Keeping well – in our new normal
THE NEW NORMAL
As we get used to our new normal once again, we naturally seek to find ways to help us cope and the best ways that nourish us for our well-being. What works best may differ depending on the person and their own individual needs required for keeping well. Some of us like to tuck ourselves away, read or settle into a home environment and find comfort in a quieter routine. While others struggle to be no longer in their usual busy stimulating environment with others and more social contact. Our natural make up of whether we tend to be more introverted or an extroverted also determines how trying we find being in our new normal.
HOW OUR PERSONALITIES IMPACT US
More introverted people may find it easier in their bubbles, if you are the opposite and thrive more on people contact it can become overwhelming being more isolated. If you are more of an ambivert, the combination of both an introvert and extrovert type of personality you may need the balance of quiet solace and social stimulation so over time more on-going isolation can be difficult.
Being collectively in the situation together can help, supporting yourself and others to stay well is an essential factor in our daily well-being. As we may all find something difficult, reaching out to others, extending compassion, kindness, offering help is also important to feel connected and helps provide focus outside our own situation. Acting as inspiration for our everyday life and helping to provide inner motivation for us to keep moving forward.
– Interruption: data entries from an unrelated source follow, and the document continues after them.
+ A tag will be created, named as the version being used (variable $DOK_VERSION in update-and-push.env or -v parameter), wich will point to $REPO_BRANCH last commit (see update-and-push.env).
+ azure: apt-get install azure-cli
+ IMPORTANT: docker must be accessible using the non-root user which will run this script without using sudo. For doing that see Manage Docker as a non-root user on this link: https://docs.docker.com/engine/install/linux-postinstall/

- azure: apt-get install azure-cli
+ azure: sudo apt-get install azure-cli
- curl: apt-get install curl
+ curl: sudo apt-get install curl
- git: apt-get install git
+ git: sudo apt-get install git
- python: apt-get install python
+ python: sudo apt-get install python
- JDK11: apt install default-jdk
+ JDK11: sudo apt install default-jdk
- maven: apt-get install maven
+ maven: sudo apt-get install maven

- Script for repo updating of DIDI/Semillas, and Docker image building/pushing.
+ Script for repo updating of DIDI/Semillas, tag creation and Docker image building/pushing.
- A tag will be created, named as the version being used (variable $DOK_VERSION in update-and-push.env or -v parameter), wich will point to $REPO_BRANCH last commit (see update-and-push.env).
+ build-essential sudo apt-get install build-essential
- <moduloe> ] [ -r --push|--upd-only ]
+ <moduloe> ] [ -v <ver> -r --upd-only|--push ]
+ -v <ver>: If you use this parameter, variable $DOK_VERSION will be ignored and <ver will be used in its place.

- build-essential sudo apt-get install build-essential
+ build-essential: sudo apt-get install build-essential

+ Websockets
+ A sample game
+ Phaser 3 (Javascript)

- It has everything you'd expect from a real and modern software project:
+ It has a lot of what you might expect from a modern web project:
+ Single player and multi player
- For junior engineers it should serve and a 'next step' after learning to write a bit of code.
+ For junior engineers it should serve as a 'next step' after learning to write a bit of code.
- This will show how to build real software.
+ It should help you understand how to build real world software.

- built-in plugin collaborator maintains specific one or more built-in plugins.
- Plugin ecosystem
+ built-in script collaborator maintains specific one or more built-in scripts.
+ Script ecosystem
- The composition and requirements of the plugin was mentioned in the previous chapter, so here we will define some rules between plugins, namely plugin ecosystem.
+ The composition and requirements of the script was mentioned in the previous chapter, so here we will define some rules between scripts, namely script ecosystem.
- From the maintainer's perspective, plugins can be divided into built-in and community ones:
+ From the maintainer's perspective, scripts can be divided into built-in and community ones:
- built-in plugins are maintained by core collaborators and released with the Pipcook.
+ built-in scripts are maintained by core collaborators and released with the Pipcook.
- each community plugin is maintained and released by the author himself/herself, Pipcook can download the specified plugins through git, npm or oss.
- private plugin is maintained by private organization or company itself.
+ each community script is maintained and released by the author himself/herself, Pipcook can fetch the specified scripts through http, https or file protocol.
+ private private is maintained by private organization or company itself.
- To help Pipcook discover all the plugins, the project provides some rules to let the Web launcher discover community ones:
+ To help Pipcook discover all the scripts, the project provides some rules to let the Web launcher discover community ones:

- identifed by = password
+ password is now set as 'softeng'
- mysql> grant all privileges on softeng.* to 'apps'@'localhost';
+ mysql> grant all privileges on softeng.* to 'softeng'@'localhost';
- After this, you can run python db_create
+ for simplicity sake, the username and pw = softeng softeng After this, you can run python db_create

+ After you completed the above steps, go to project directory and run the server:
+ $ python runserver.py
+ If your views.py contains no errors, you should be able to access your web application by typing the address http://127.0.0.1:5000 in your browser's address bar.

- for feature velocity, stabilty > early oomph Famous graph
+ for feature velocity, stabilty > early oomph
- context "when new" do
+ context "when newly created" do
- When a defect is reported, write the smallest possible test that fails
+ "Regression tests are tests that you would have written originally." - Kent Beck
THE WAYS TO SUPPORT INNER WELLNESS
Finding the ways that help keep you well are vital for day to day balance. Trying to include the top two or three from below into your day can help support our mental wellness and overall picture of health. See our well-being tips to help ease stress, find some balance in among our new normal and the way we can find some stillness within ourselves while much around us can feel out of control.
Is a meditation practice we hear much about. It can be the optimal way to experience calm and once learned can be a life long well-being tool. It is the simple act of being present, helping us accept our current feelings without judgement of whats right or wrong. There are many different mindful techniques, the most simple place to start is quietly sitting and just being aware of your breath, just noticing the rise and fall of each breath, through your nostrils and chest, if your mind wanders just gently bring it back to your sensation of breath. You can begin with just practicing this for one- two minutes a day and building on that as you go. Mindfulness not only helps to control our nervous system response helping us to de-stress and feel calm but can flow into many other areas of our life.
Staying in contact with family and friends
Staying in contact with others helps keep us well by nourishing our social needs and speaking to others can help give us a emotional boost. If we offer support and in return are supported we often feel better and fulfilled. A phone or zoom call can help us feel connected.
Setting a routine
Having a routine helps to keep us motivated and supports emotional focus. Whatever works best for you could be your new routine. Setting up your hours of work or family time alongside getting out and about with outside time with exercise or just being out in the winter sunshine not only helps our vitamin D levels but our mood. Finding some control in our situation often helps assist feelings of stress and our emotional health.
The way we sleep and how much time we do spent sleeping impacts our energy levels and mood. Setting up good habits for bed-time helps for how much we will have to give to ourselves and others the next day. This can be more of a difficult task with young children, trying to set times around sleep for yourself where possible and with the support of others in your households. Finding time where everyone can catch up on some much needed sleep in those situations where night time sleep can be affected.
Finding the best way to include physical movement into your day helps release feel good endorphins, supporting our inner health, supporting feeling good and helping our happiness. Physical exercise also supports gut bacteria diversity helping with mood and brain health in more then one way.
Including new challenges
Setting new goals can help distract and provide focus. Choosing something that you can work towards achieving while there may be space for more of an work life balance helps to inspire us. Including a new exercise routine, trying mindfulness techniques, making new recipes and even for some work tasks that can be completed while working from home can all be goals that help keep momentum while we are in our new normal.
Finding the ways that work well for you are essential in keeping well for our new normal and for moving ahead into our new path forward. Supporting ourselves and others helps our well-being for any situation. Reassessing what is and is not working for us can be common in more difficult situations, helping us find all the ways that do nourish us and act as inner motivational tools for our total well-being.